Work order:
Starting at the line that has "[56,141,132,155] hook scripts" and stopping after the line that has "[463,776,500,789] script -> (455, 598) none", reproduce the listing below exactly; omit everything else.
(Data shown begins)
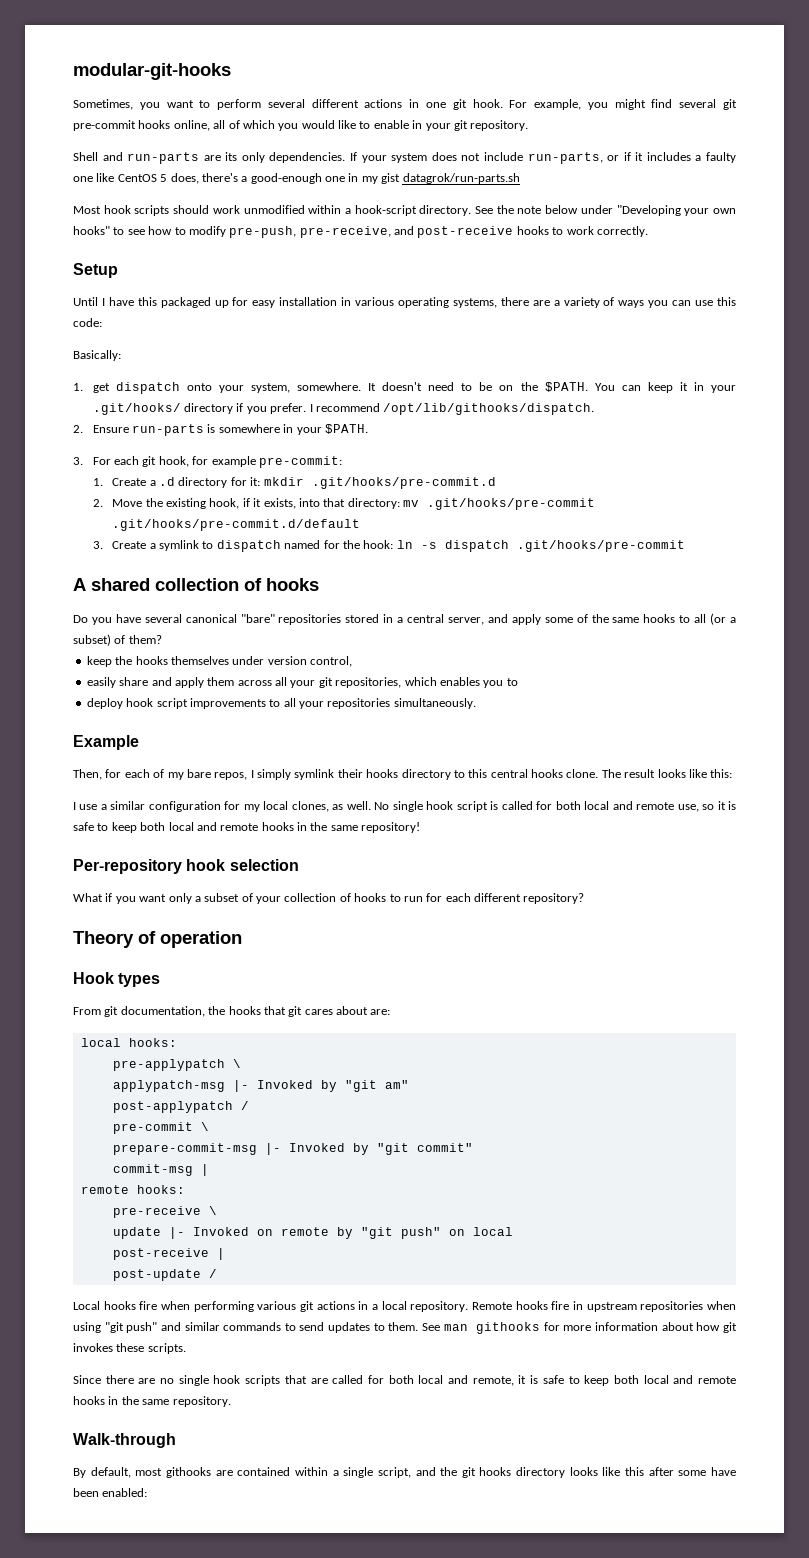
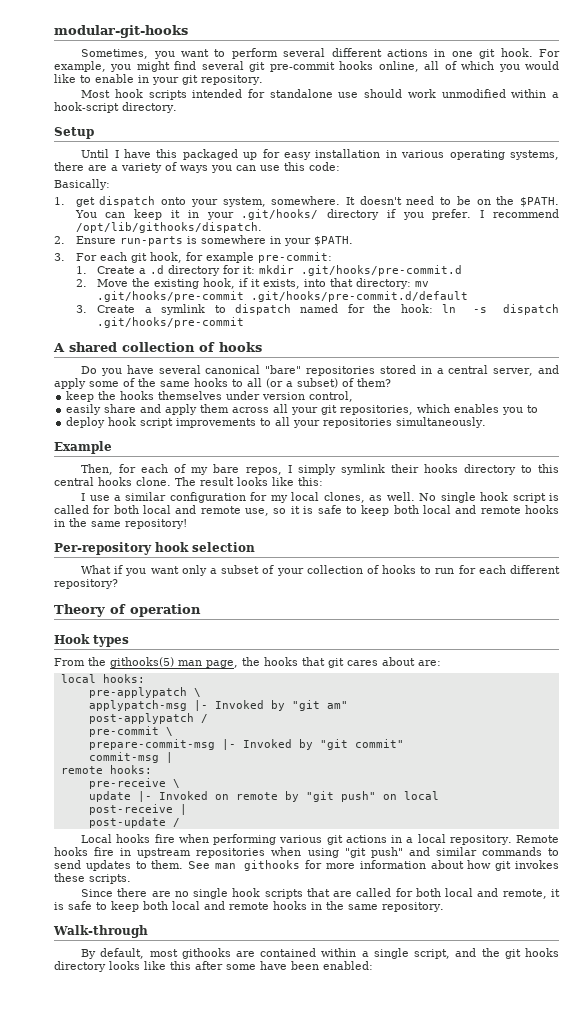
[73,152,736,164] [73,173,520,184] // Shell and run-parts are its only dependencies. If your system does not include run-parts, or if it includes a faulty one like CentOS 5 does, there's a good-enough one in my gist datagrok/run-parts.sh -> (263, 80) none
(170, 210) none -> [192,89,359,98] intended for standalone use
[475,205,736,216] [73,226,648,238] See the note below under "Developing your own hooks" to see how to modify pre-push, pre-receive, and post-receive hooks to work correctly. -> (177, 107) none
[104,1006,205,1017] git documentation, -> [88,657,238,668] the githooks(5) man page,

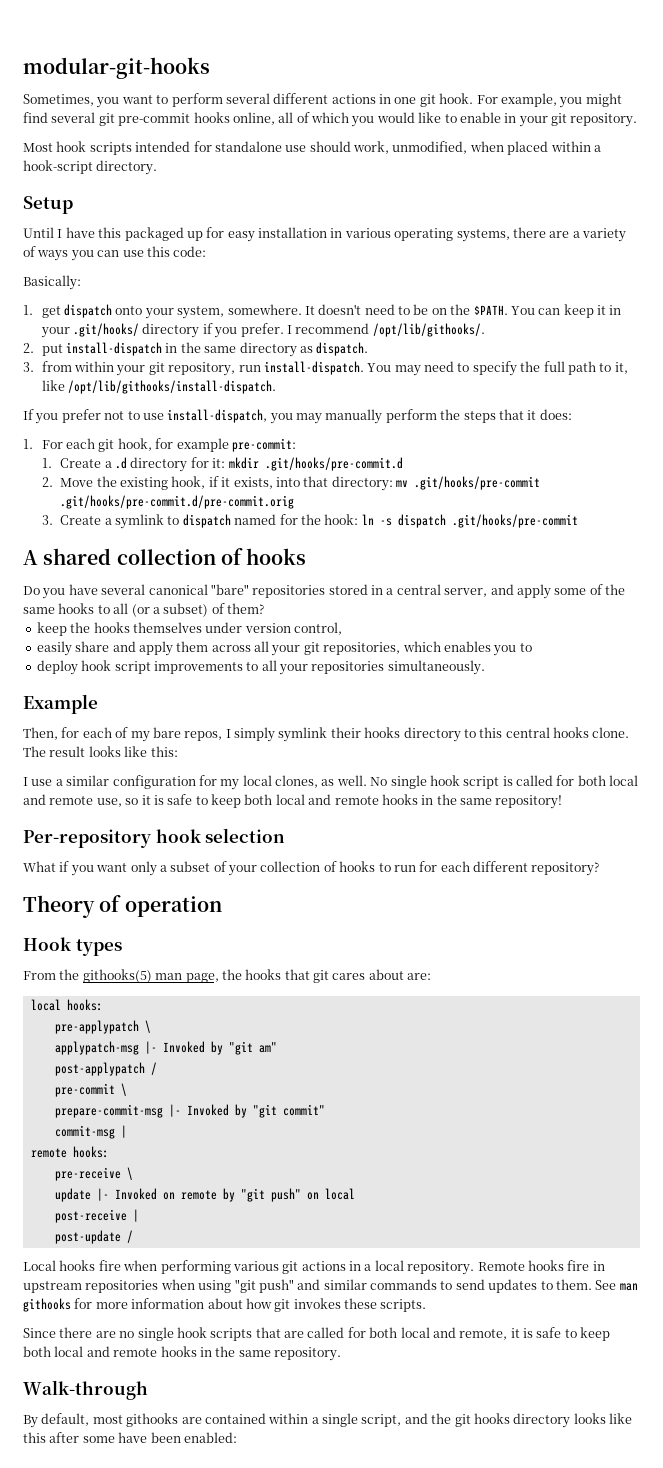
[407,89,506,98] work unmodified -> [353,141,549,155] work, unmodified, when placed
[75,222,262,233] [54,235,353,246] [54,253,65,261] /opt/lib/githooks/dispatch. // 2. Ensure run-parts is somewhere in your $PATH. // 3. -> [372,323,485,337] [23,342,369,357] [23,361,628,376] [41,380,277,394] [23,409,572,424] [23,439,33,449] /opt/lib/githooks/. // 2. put install-dispatch in the same directory as dispatch. // 3. from within your git repository, run install-dispatch. You may need to specify the full path to it, like /opt/lib/githooks/install-dispatch. // If you prefer not to use install-dispatch, you may manually perform the steps that it does: // 1.
[251,291,469,302] .git/hooks/pre-commit.d/default -> [60,495,295,509] .git/hooks/pre-commit.d/pre-commit.orig

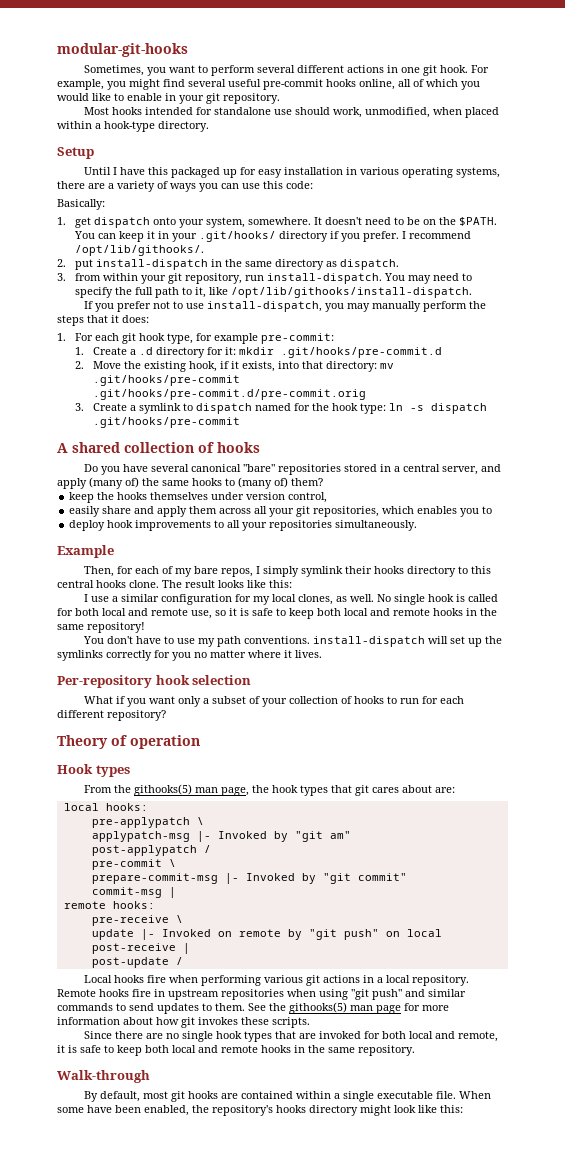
[98,113,115,126] git -> [228,79,261,87] useful
[56,141,132,155] hook scripts -> [112,107,143,115] hooks
[23,160,93,174] hook-script -> [104,121,155,132] hook-type
[117,438,152,451] hook, -> [138,333,193,344] hook type,
[324,514,359,525] hook: -> [331,403,386,414] hook type:
[554,584,603,595] some of -> [89,477,139,489] (many of)
[113,603,225,617] all (or a subset) of -> [238,477,288,489] (many of)
[114,661,151,674] script -> (134, 524) none
[463,776,500,789] script -> (455, 598) none
(563, 802) none -> [83,636,503,647] [57,650,322,661] // You don't have to use my path conventions. install-dispatch will set up the symlinks correctly for you no matter where it lives.
[245,969,282,980] hooks -> [272,785,329,796] hook types
[619,1283,638,1291] [23,1298,71,1312] man githooks -> [269,1002,401,1014] the githooks(5) man page
[210,1328,253,1341] scripts -> [244,1031,273,1042] types
[307,1327,345,1338] called -> [319,1031,362,1039] invoked
[126,1413,179,1427] githooks -> [171,1091,219,1102] git hooks
[361,1413,632,1428] [23,1432,237,1443] script, and the git hooks directory looks like this after some have been enabled: -> [377,1091,492,1099] [57,1105,463,1116] executable file. When some have been enabled, the repository's hooks directory might look like this:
(Data shown ends)
Response to this task:
[56,141,132,155] hook scripts -> [112,107,143,115] hooks
[23,160,93,174] hook-script -> [104,121,155,132] hook-type
[117,438,152,451] hook, -> [138,333,193,344] hook type,
[324,514,359,525] hook: -> [331,403,386,414] hook type:
[554,584,603,595] some of -> [89,477,139,489] (many of)
[113,603,225,617] all (or a subset) of -> [238,477,288,489] (many of)
[114,661,151,674] script -> (134, 524) none
[463,776,500,789] script -> (455, 598) none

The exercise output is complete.